Problem to solve: In the data below, one line contains "of the velum." and a later one contains "- The reason". Print both, with every line between them, exactly and alone.

═══ Given data

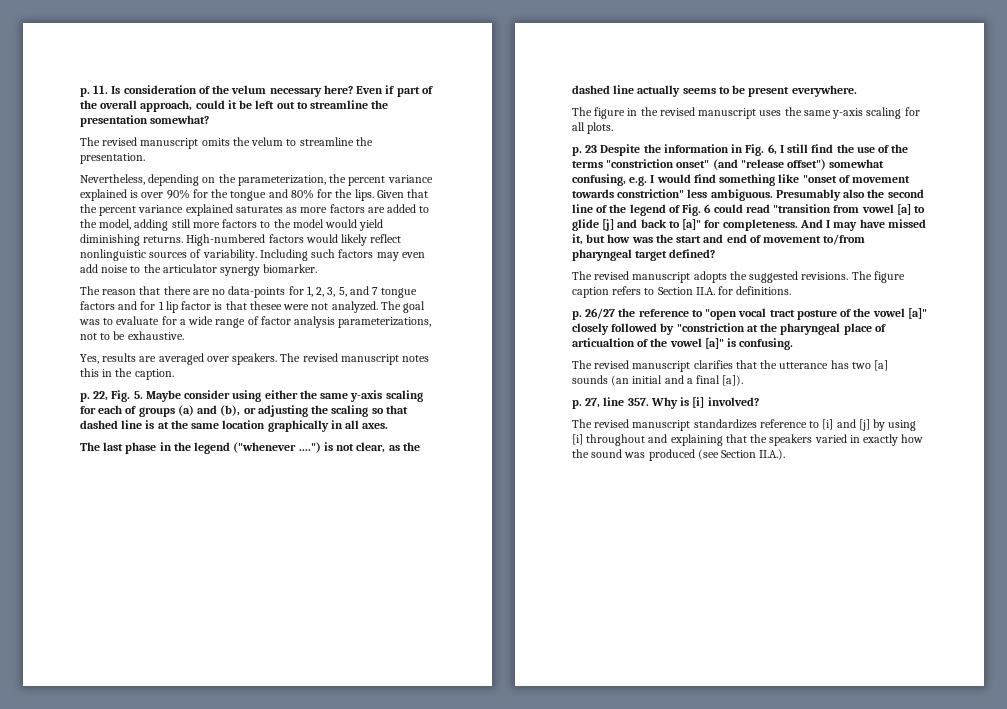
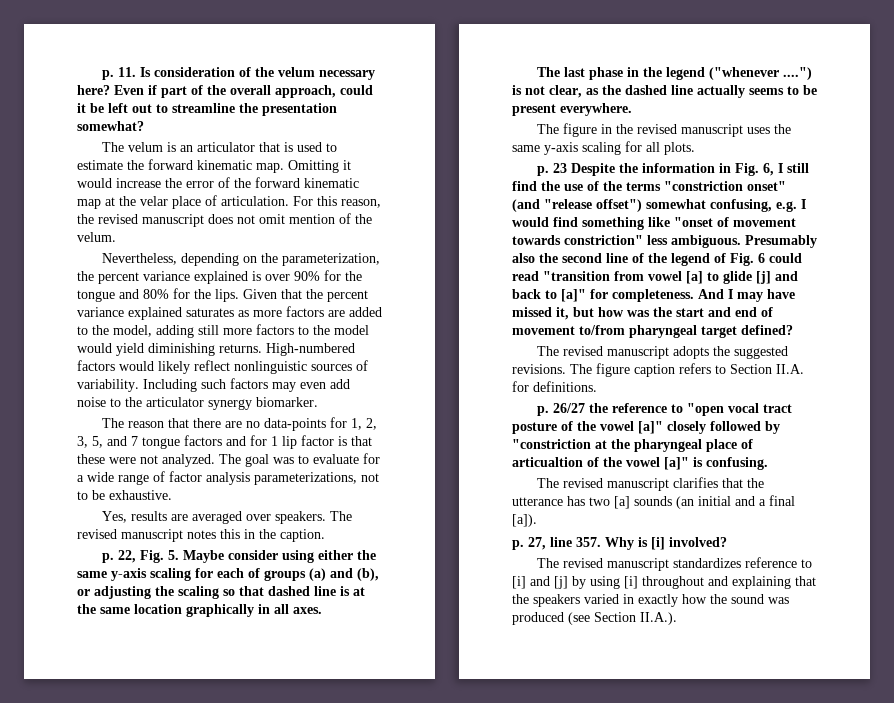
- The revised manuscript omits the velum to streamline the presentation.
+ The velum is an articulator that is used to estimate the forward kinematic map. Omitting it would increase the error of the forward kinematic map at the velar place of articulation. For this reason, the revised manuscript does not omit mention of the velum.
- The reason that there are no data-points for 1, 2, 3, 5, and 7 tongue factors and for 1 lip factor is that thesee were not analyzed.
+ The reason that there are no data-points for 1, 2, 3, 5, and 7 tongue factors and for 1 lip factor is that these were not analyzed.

══════
═══ Given data

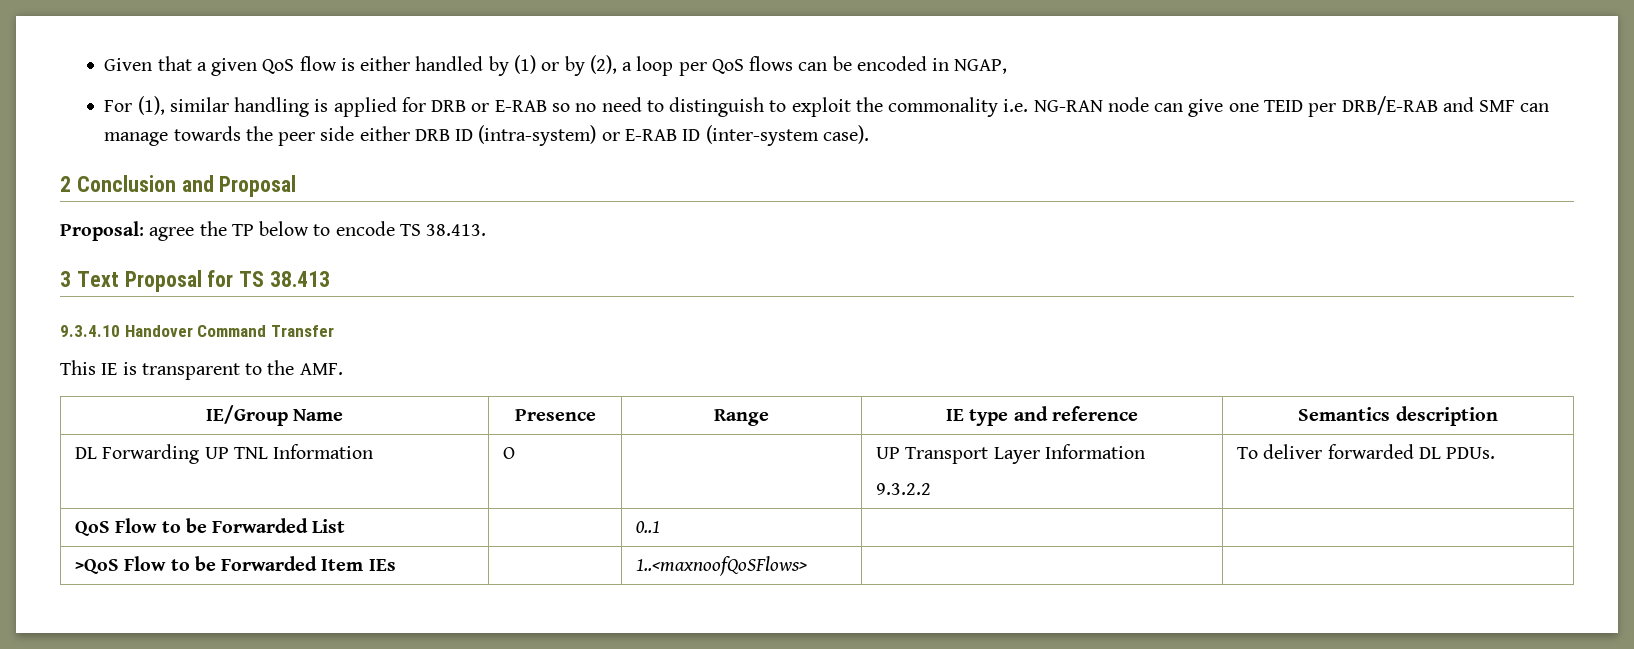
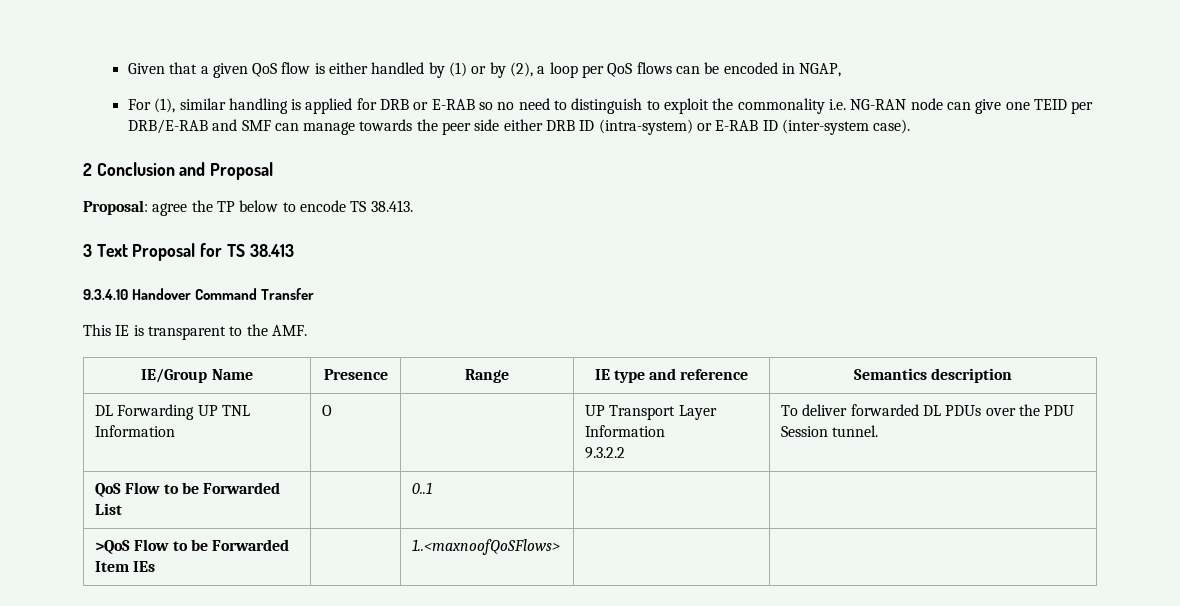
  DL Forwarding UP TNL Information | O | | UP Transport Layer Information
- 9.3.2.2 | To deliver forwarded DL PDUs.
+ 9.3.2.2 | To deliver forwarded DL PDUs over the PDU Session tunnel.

══════

Result of the exercise:
+ The velum is an articulator that is used to estimate the forward kinematic map. Omitting it would increase the error of the forward kinematic map at the velar place of articulation. For this reason, the revised manuscript does not omit mention of the velum.
- The reason that there are no data-points for 1, 2, 3, 5, and 7 tongue factors and for 1 lip factor is that thesee were not analyzed.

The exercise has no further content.